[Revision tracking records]
+ + + + +

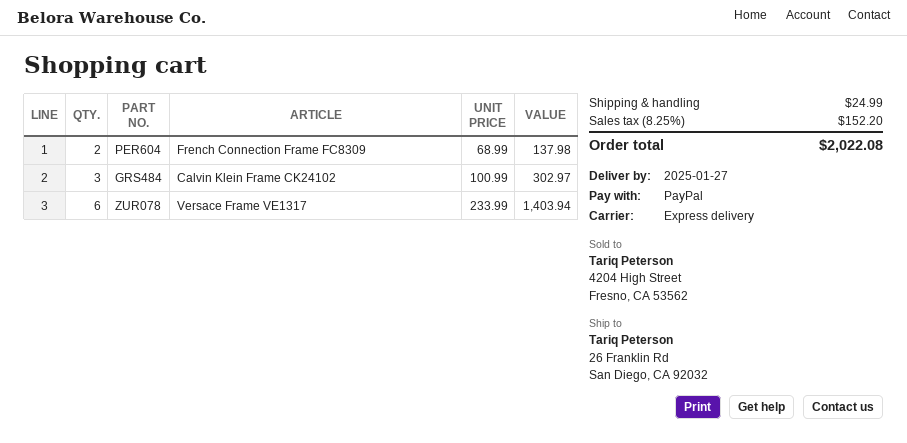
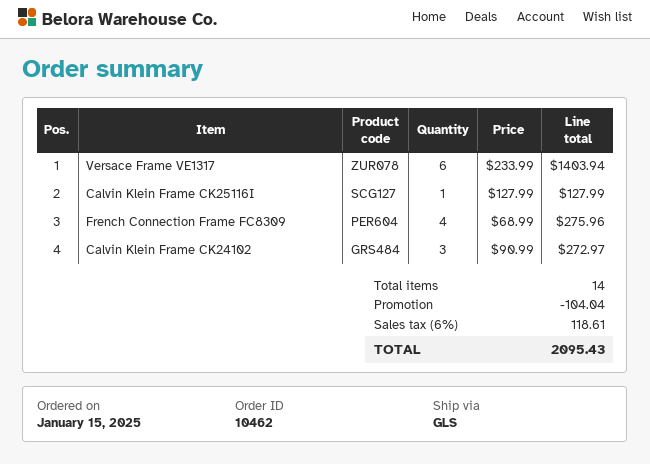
shipping method: express -> GLS
French Connection Frame FC8309: 2 x 68.99 = 137.98 -> 4 x 68.99 = 275.96
Calvin Klein Frame CK24102: 3 x 100.99 = 302.97 -> 3 x 90.99 = 272.97
Calvin Klein Frame CK25116I: none -> 1 x 127.99 = 127.99
discount: none -> 104.04
shipping: 24.99 -> none
tax: 8.25% = 152.20 -> 6% = 118.61
total: 2022.08 -> 2095.43

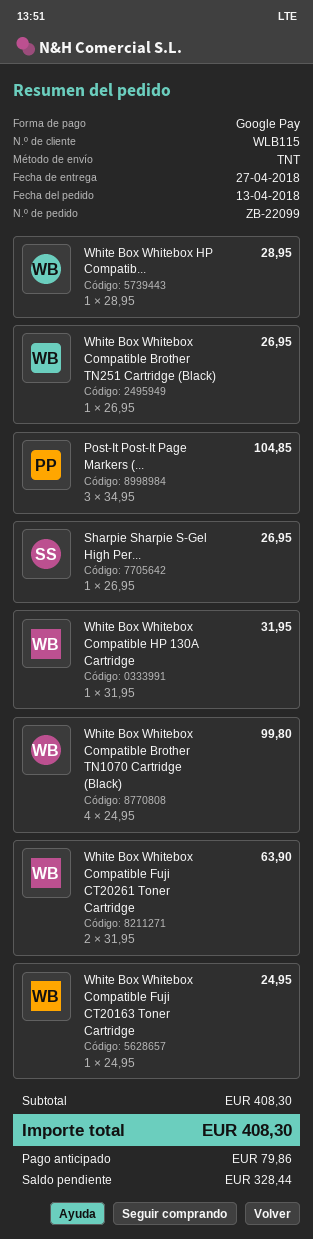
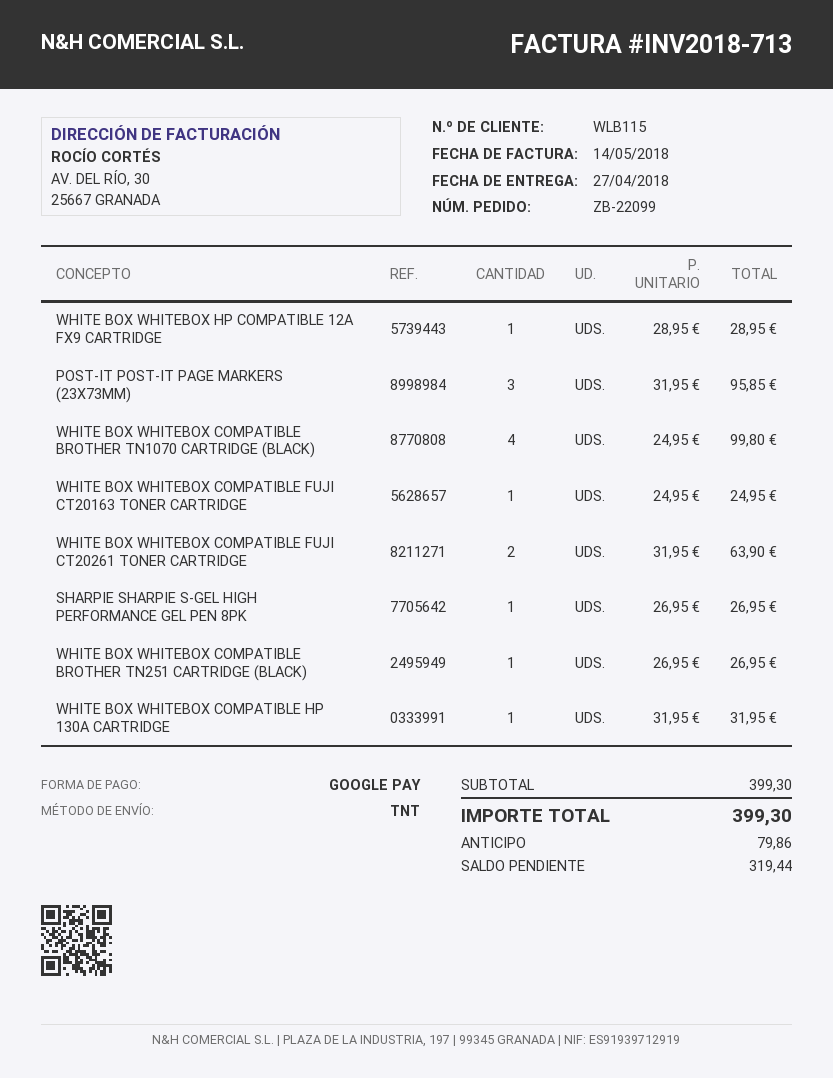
Post-It Post-It Page Markers (...: 3 x 34.95 = 104.85 -> 3 x 31.95 = 95.85
subtotal: 408.30 -> 399.30
total: 408.30 -> 399.30
balance: 328.44 -> 319.44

+ + + + +

▶ Work instruction
Across the entries, how many lines contain the word "Klein"? State that number and nothing else.

▶ Exercise output
2